Sie fahren den ganzen Tag auf dem Rhein hin und her. Ist das nicht ein Schoggijob?
Ich mag den Job sehr. Ich bin den ganzen Tag draussen und treffe viele Menschen. Aber es ist anstrengend. Ich muss mich immer stark konzentrieren und habe nur Pause, wenn keine Passagiere kommen. Zudem sind die Tage lang: Im Sommer kann eine Schicht elf Stunden dauern.
Wieso müssen Sie sich so stark konzentrieren?
Wegen der grossen Schiffe. Ich fahre quer über den Rhein. Dabei muss ich stets die anderen Boote im Auge behalten – sie haben Vorfahrt. Einige Schiffe sind so schnell, dass sie innert Sekunden auftauchen.
Ein Taxifahrer zum Beispiel muss doch noch viel mehr auf den Verkehr achten.
Ich steuere ja nicht nur die Fähre, sondern kassiere nebenbei das Geld für die Überfahrt. Bis zu 34 Personen passen aufs Boot. Zudem muss ich aufpassen, dass Kinder nicht überall herumklettern. Von Betrunkenen ganz zu schweigen. An Volksfesten ist das besonders schwierig.
Ist schon einmal jemand von Bord gefallen?
Nein. Aber gemeinsam mit zwei Passagieren habe ich vor ein paar Jahren einen Mann gerettet, der betrunken von der Wettsteinbrücke gefallen war. Wir konnten ihn zum Glück noch rechtzeitig in die Fähre ziehen.
Freuen Sie sich auf einen milden Herbst?
Natürlich, auch wenn mir die Temperaturunterschiede zu schaffen machen.
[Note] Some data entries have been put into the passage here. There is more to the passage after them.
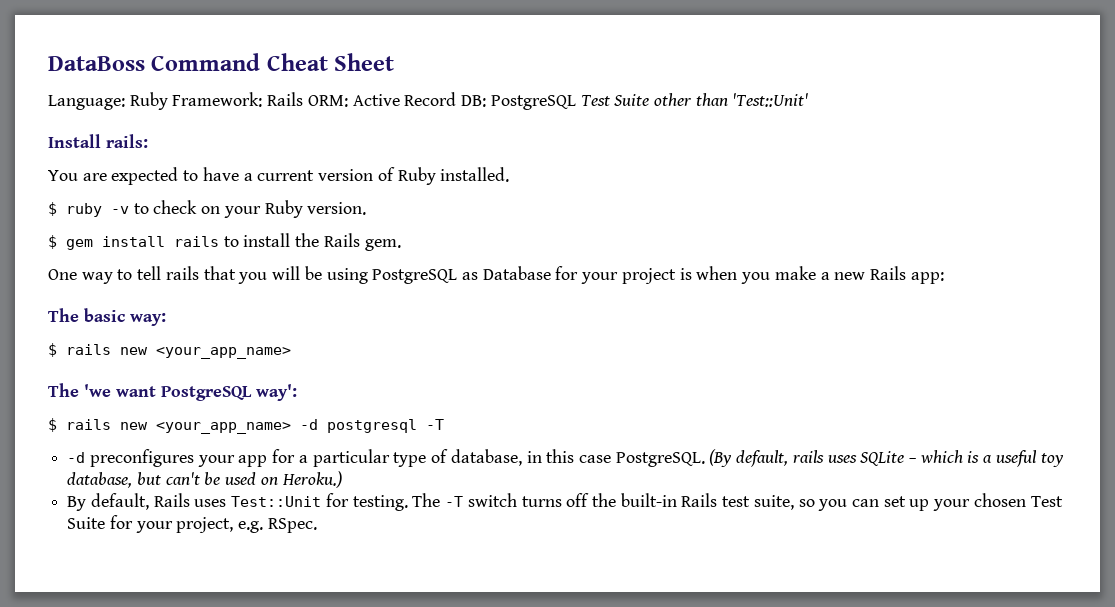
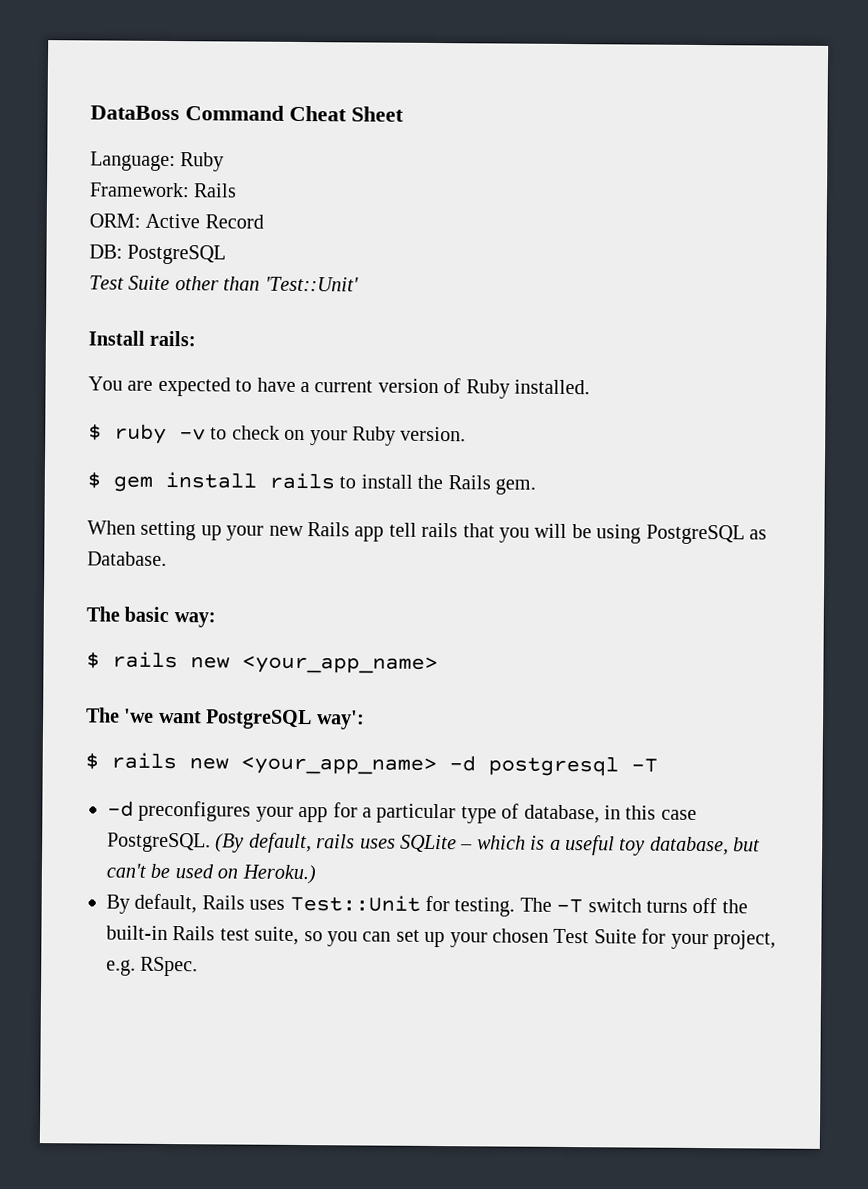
(168, 101) none -> (225, 162) //
(304, 99) none -> (238, 190) //
(457, 99) none -> (264, 221) //
(576, 102) none -> (227, 254) //
[48,269,133,284] One way to -> [87,520,385,542] When setting up your new Rails app
[482,266,944,284] Database for your project is when you make a new Rails app: -> [87,551,167,566] Database.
Am Morgen und am Abend ist es kalt, tagsüber zum Teil sehr warm. Da bin ich oft falsch angezogen, auch weil ich ständig zwischen der geheizten Kabine und dem Aussendeck hin- und herlaufe. Besonders die kalte Zugluft macht mir grosse Probleme.
Wo spüren Sie das?
Am unteren Rücken. Ich bin fast 2 Meter gross und finde nur schwer T-Shirts, die lang genug sind. Die Schmerzen waren schon so schlimm, dass ich tagelang nicht arbeiten konnte.
Was tun Sie dagegen?
Ich habe mir im Internet extra lange T-Shirts gekauft. Manchmal benutze ich Wärmepflaster. Wenn es sehr kalt ist, trage ich einen Nierengurt. Ausserdem trainiere ich die Rücken- und Bauchmuskeln. Das hilft.
Der Sommer ist Ihnen also lieber?
Ich mag alle Jahreszeiten – jede hat andere Herausforderungen. In der Kabine wird es ziemlich heiss, wenn die Sonne das Dach aufheizt. Aber ich habe mich während der Hitzewelle oft mit einem Wasserspray abgekühlt. Schwierig im Sommer sind die vielen Rheinschwimmer.
Wieso?
Einige können nicht gut schwimmen und halten sich am Schwimmsack fest. Viele sind Touristen und unterschätzen die Strömung. Sie können nicht schnell genug reagieren. Dann muss ich ihnen zeigen, wo sie mir nicht im Weg sind.
Zur Person: Noa Thurneysen
Der 33-Jährige ist Pächter der Basler Münsterfähre. Sie ist eines von vier Holzbooten, die Passagiere an einem Seil über den Rhein bringen. Als Sohn eines Fährmanns verbrachte Thurneysen schon als Kind viel Zeit auf der Fähre.
Er hat einen Master in Erziehungswissenschaften.